Sao Paulo (AFP)

The queues of food distribution points continue to grow in the big cities of Brazil, where hunger is gaining ground in the midst of the coronavirus crisis.

In central Sao Paulo, Miguel da Silva lined up with around 300 people before finally getting a plate with rice, some meat and some vegetables.

"It's better to come here than to beg," the 70-year-old man told AFP.

Same distress in Rio de Janeiro, with hundreds of people in another endless line, under the scorching sun, including pregnant women.

For the most part, this will be the only meal of the day.

"Everything is expensive. If I had to buy the food we are given here, it would cost me more than 1,000 reais (nearly 150 euros) per month", deplores Mario Lima, 72, who only receives 1,045 retirement income, the equivalent of the minimum wage.

- "It's getting worse" -

The pandemic has only accentuated a trend observed for six years in this country champion of the agro-food industry.

Last year, the director of the UN World Food Program in Brazil, Daniel Balaban, warned that the country was making "great strides" towards a return to the Hunger Map, which it left in 2014. Those who appear there have more than 5% of their population in a state of extreme poverty.

The World Bank estimated that 5.4 million Brazilians would fall into this category by the end of last year, bringing the total extremely poor to 14.7 million, out of a population of 212 million. .

"It is clearly the most frightening moment that we have known in the fight against hunger", assures Rodrigo Afonso, director of the Action for Citizenship association.

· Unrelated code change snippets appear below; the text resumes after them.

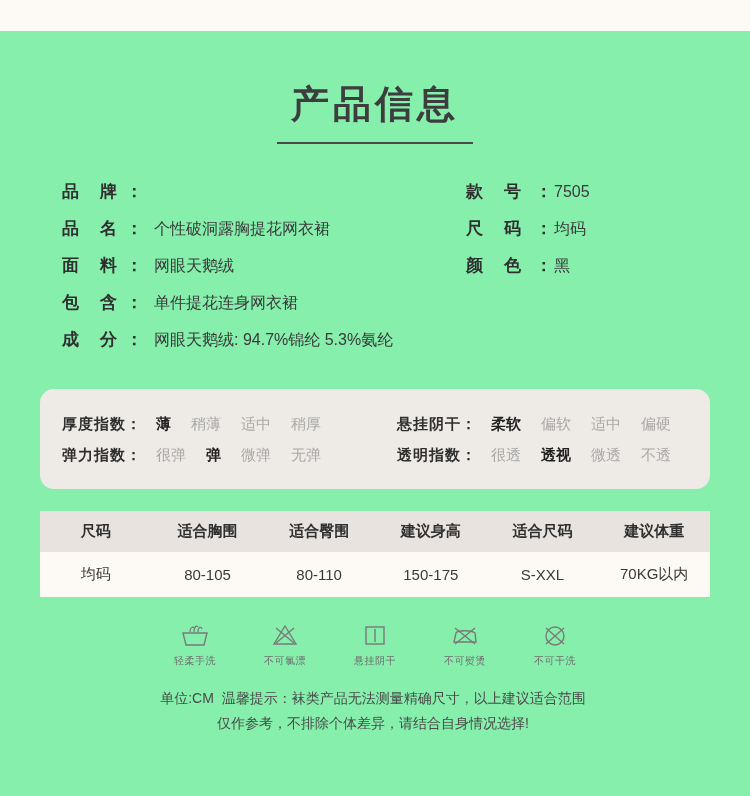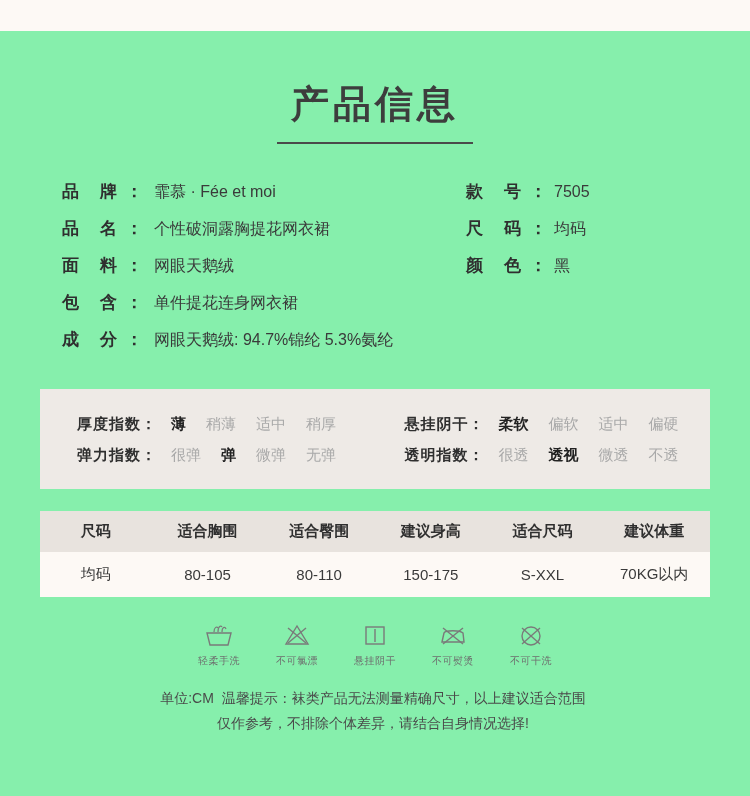--- a/index.html
+++ b/index.html
@@ -58,31 +58,32 @@
     margin-bottom: 14px;
     font-size: 17px;
   }
   .spec-label {
     font-weight: bold;
     color: #2f2f2f;
     letter-spacing: 2px;
     white-space: nowrap;
   }
   .spec-label-l { width: 92px; }
-  .spec-label-r { width: 88px; }
+  .spec-label-r { width: 88px; font-family: Liberation Mono, monospace; }
   .spec-value {
     color: #3a3a3a;
     font-size: 16px;
   }
 
   
   .index-panel {
     margin: 24px 40px 0 40px;
     background: #eeeae6;
-    padding: 20px 0 18px 15px;
+    padding: 20px 0 18px 0;
+    border-radius: 14px;
   }
   .index-row {
     display: flex;
     align-items: center;
     padding: 6px 0;
   }
   .index-group {
     display: flex;
     align-items: baseline;
     flex: 1;
@@ -128,21 +129,21 @@
     padding: 13px 0;
     text-align: center;
     background: #fdf9f5;
   }
 
   
   .care-icons {
     margin-top: 22px;
     display: flex;
     justify-content: center;
-    gap: 24px;
+    gap: 36px;
   }
   .care-item {
     width: 54px;
     text-align: center;
   }
   .care-glyph {
     height: 32px;
     display: flex;
     align-items: center;
     justify-content: center;
@@ -172,21 +173,20 @@
 
   <div class="title-wrap">
     <div class="title">产品信息</div>
     <div class="title-rule"></div>
   </div>
 
   <div class="specs">
     <div class="spec-col-left">
       <div class="spec-row">
         <span class="spec-label spec-label-l">品　牌 ：</span>
-        <span class="spec-value">霏慕 · Fée et moi</span>
       </div>
       <div class="spec-row">
         <span class="spec-label spec-label-l">品　名 ：</span>
         <span class="spec-value">个性破洞露胸提花网衣裙</span>
       </div>
       <div class="spec-row">
         <span class="spec-label spec-label-l">面　料 ：</span>
         <span class="spec-value">网眼天鹅绒</span>
       </div>
       <div class="spec-row">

When this NGO was created in 1993, hunger hit especially the poorest regions of the North and North-East.

"Today, everywhere we go, we see a lot of families who do not have the means to eat, and it is getting worse and worse," he summarizes.

A study by the Getulio Vargas Foundation from November showed that nearly a third of the Brazilian population suffered from food insecurity.

The government of President Jair Bolsonaro, much criticized for its management of the health crisis, had paid allowances to nearly a third of the poorest Brazilians from last April.

But these "emergency aid" of 600 reais (around 90 euros) were halved in September, then payments ceased at the end of the year.

These allocations were providential, but it has been three months since the most vulnerable have been virtually without income, at the worst time of the pandemic, as inflation has pushed up food prices.

- Decrease in donations -

"Before the pandemic, we managed to get by, now we have nothing," says Silvana da Silva, 22, who made a living collecting recyclable waste from restaurants and shops in Sao Paulo.

But since all non-essential businesses are closed, she depends on food aid from the town hall to survive.

The demand is such that the municipality has had to increase the number of daily meals distributed from 7,500 to 10,000.

Same problem in Rio, where the Secretary for Social Development Bruno Dauaire evokes an "extreme emergency situation".

"It wasn't that long ago that we didn't really talk about hunger or misery here, but these problems are back," he says.

The NGOs which are trying to replace the public authorities overwhelmed by the pandemic are, for their part, facing a "dramatic" drop in donations.

In 2020, Action for Citizenship distributed between 80,000 and 100,000 meals per month throughout Brazil, but that total has been divided by ten this year.

"We try to be where the public authorities are not, but unfortunately, they are practically nowhere," laments Rodrigo Afonso.